The alternative date used today has its origin in a parade celebrated Sept. 5, 1882, in New York by the Knights of Labor, an anti-socialist union of Catholic inspiration. The parade was repeated in 1884 and the Knights of Labor continued to hold it annually the first Monday of September. In 1887 Cleveland gave his support to the Knights' date as a national holiday.

All of this had at least two consequences.

First, popular pressure for the eight-hour day continued. At the 1888 convention of the American Federation of Labor, the same union that had protested in 1886, it was decided to launch another campaign and on May 1, 1890, was the date set set for another general strike.

The International Association of Workers (or Second International), meeting in Paris in 1889, endorsed the date for international demonstrations, thus beginning the international tradition of May Day.

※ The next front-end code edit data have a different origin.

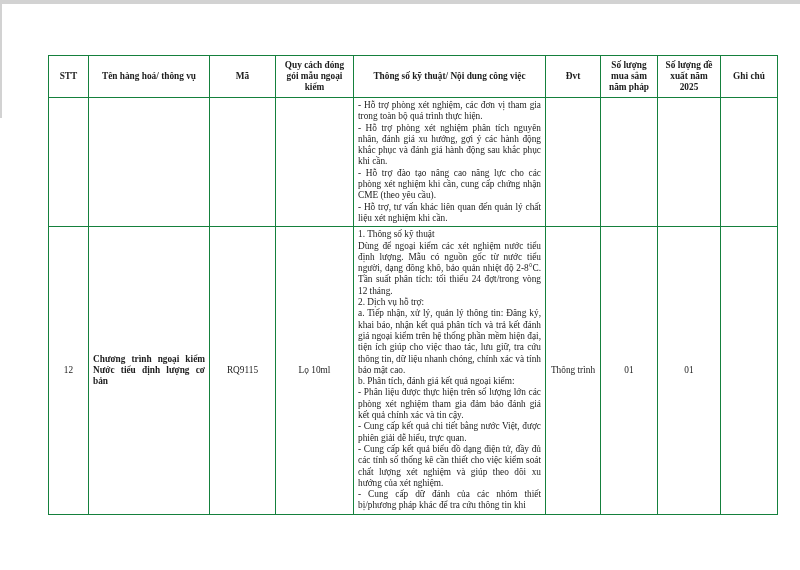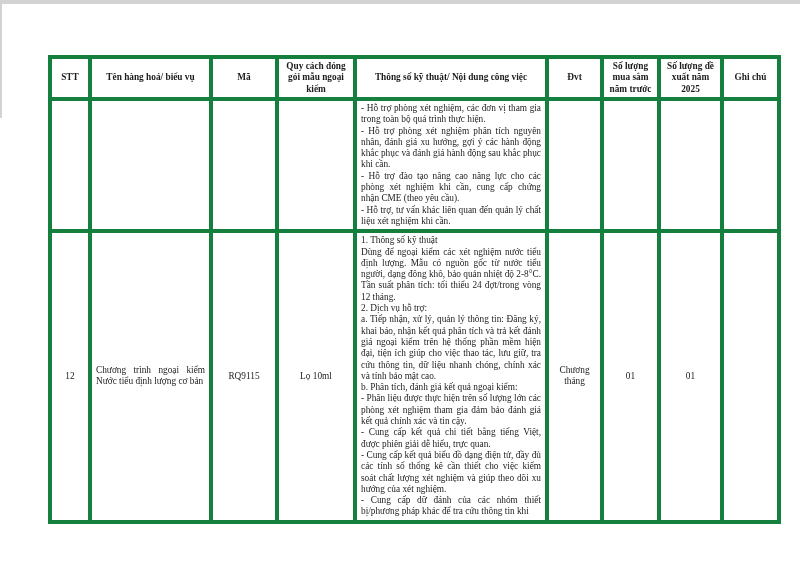--- a/index.html
+++ b/index.html
@@ -14,7 +14,7 @@
     border-collapse:collapse;table-layout:fixed;
   }
   .doc th,.doc td{
-    border:4px solid #15803d;
+    border:1px solid #15803d;
     font-size:9.3px;line-height:11.3px;
     vertical-align:middle;overflow:hidden;
     padding:1px 3px;

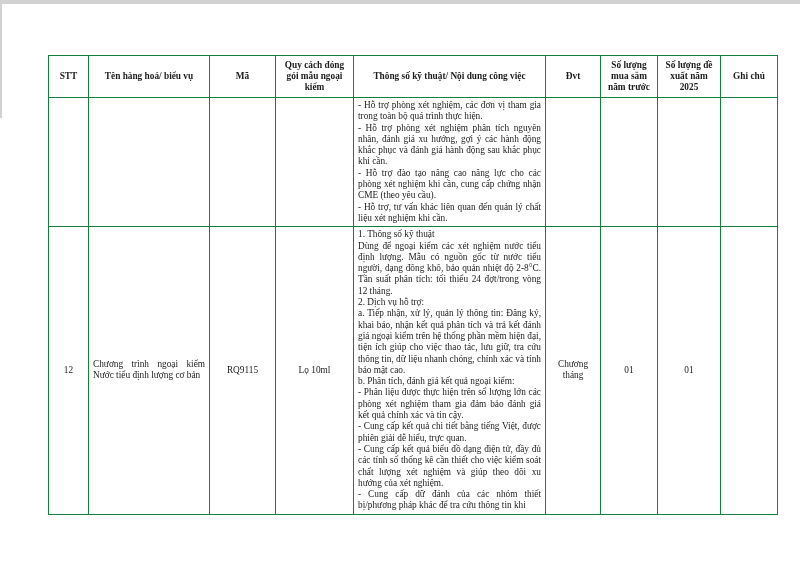--- a/index.html
+++ b/index.html
@@ -59,7 +59,7 @@
         <th>Quy cách đóng gói mẫu ngoại kiểm</th>
         <th>Thông số kỹ thuật/ Nội dung công việc</th>
         <th>Đvt</th>
-        <th>Số lượng mua sắm năm trước</th>
+        <th>Số lượng mua sắm năm pháp</th>
         <th>Số lượng đề xuất năm 2025</th>
         <th>Ghi chú</th>
       </tr>

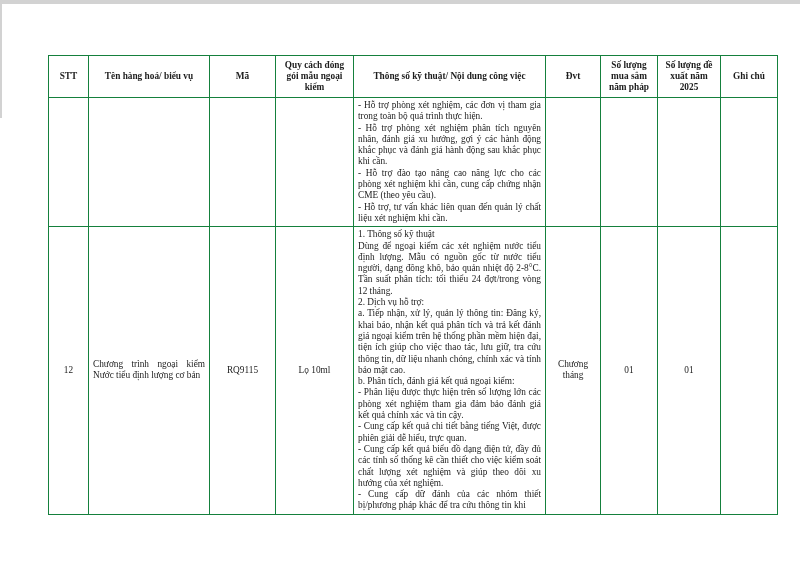--- a/index.html
+++ b/index.html
@@ -54,7 +54,7 @@
     <thead>
       <tr class="hdr">
         <th>STT</th>
-        <th>Tên hàng hoá/ biểu vụ</th>
+        <th>Tên hàng hoá/ thông vụ</th>
         <th>Mã</th>
         <th>Quy cách đóng gói mẫu ngoại kiểm</th>
         <th>Thông số kỹ thuật/ Nội dung công việc</th>

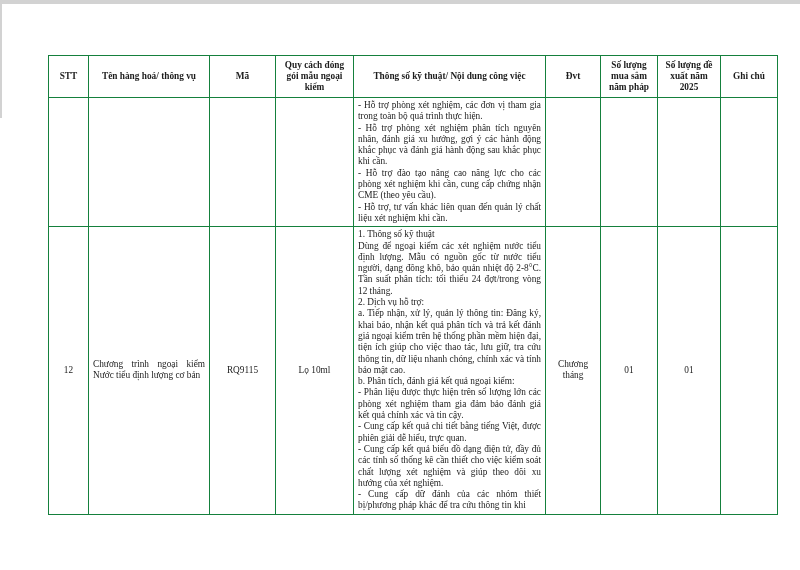--- a/index.html
+++ b/index.html
@@ -25,7 +25,7 @@
   tr.rowB{height:273px;}
   td.c{text-align:center;}
   td.spec{vertical-align:top;text-align:justify;padding:2px 4px;}
-  td.name{text-align:justify;padding:2px 4px;}
+  td.name{text-align:justify;padding:2px 4px;font-weight:bold;}
   .doc p{margin:0;}
   
   col.c-stt{width:40px;}  col.c-name{width:121px;} col.c-code{width:66px;}

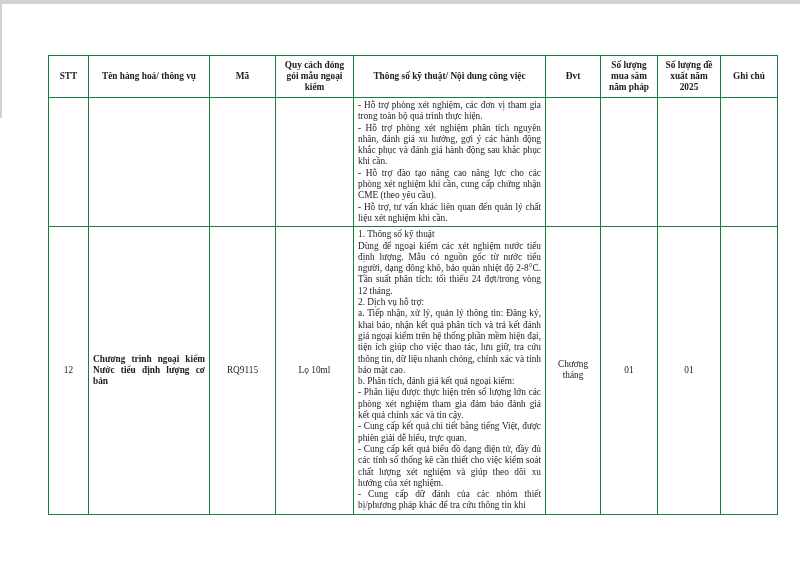--- a/index.html
+++ b/index.html
@@ -97,7 +97,7 @@
           <p>- Cung cấp kết quả biểu đồ dạng điện tử, đầy đủ các tính số thống kê cần thiết cho việc kiểm soát chất lượng xét nghiệm và giúp theo dõi xu hướng của xét nghiệm.</p>
           <p>- Cung cấp dữ đánh của các nhóm thiết bị/phương pháp khác để tra cứu thông tin khi</p>
         </td>
-        <td class="c">Chương tháng</td>
+        <td class="c">Thông trình</td>
         <td class="c">01</td>
         <td class="c">01</td>
         <td class="c"></td>

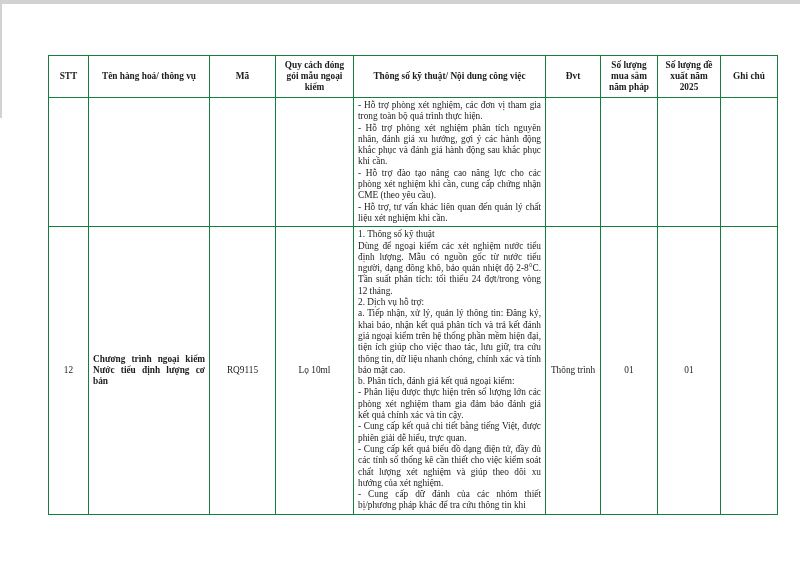--- a/index.html
+++ b/index.html
@@ -93,7 +93,7 @@
           <p>a. Tiếp nhận, xử lý, quản lý thông tin: Đăng ký, khai báo, nhận kết quả phân tích và trả kết đánh giá ngoại kiểm trên hệ thống phần mềm hiện đại, tiện ích giúp cho việc thao tác, lưu giữ, tra cứu thông tin, dữ liệu nhanh chóng, chính xác và tính bảo mật cao.</p>
           <p>b. Phân tích, đánh giá kết quả ngoại kiểm:</p>
           <p>- Phân liệu được thực hiện trên số lượng lớn các phòng xét nghiệm tham gia đảm bảo đánh giá kết quả chính xác và tin cậy.</p>
-          <p>- Cung cấp kết quả chi tiết bằng tiếng Việt, được phiên giải dễ hiểu, trực quan.</p>
+          <p>- Cung cấp kết quả chi tiết bằng nước Việt, được phiên giải dễ hiểu, trực quan.</p>
           <p>- Cung cấp kết quả biểu đồ dạng điện tử, đầy đủ các tính số thống kê cần thiết cho việc kiểm soát chất lượng xét nghiệm và giúp theo dõi xu hướng của xét nghiệm.</p>
           <p>- Cung cấp dữ đánh của các nhóm thiết bị/phương pháp khác để tra cứu thông tin khi</p>
         </td>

But the struggle was long.

The eight-hour day in the United States was first won by the miners' union in 1898. Construction workers in San Francisco obtained it in 1900, typographers in 1905 and in 1914 the Ford Company doubled its current pay to $5 per day and reduced the workday from nine to eight hours.

However, it was not until 1916 that the federal government established the eight-hour day as a national standard.

Second, after the massacre eight anarchist workers were accused of conspiring to incite violence at the Haymarket demonstration. Five were sentenced to death (one committed suicide before being executed) and three were sentenced to prison terms.

The workers' movement called the accused the Martyrs of Chicago. The trial, which lasted until 1893, was universally viewed as illegitimate and deliberately malicious.

The new governor of Illinois, John Peter Altgeld, pardoned the defendants and joined in the criticism of the courts. Altgeld, one of the founders of the progressive wing of the Democratic Party, could have been a candidate for president if he had not been born in Germany, as were many of the immigrants who fought for their rights as workers in Haymarket.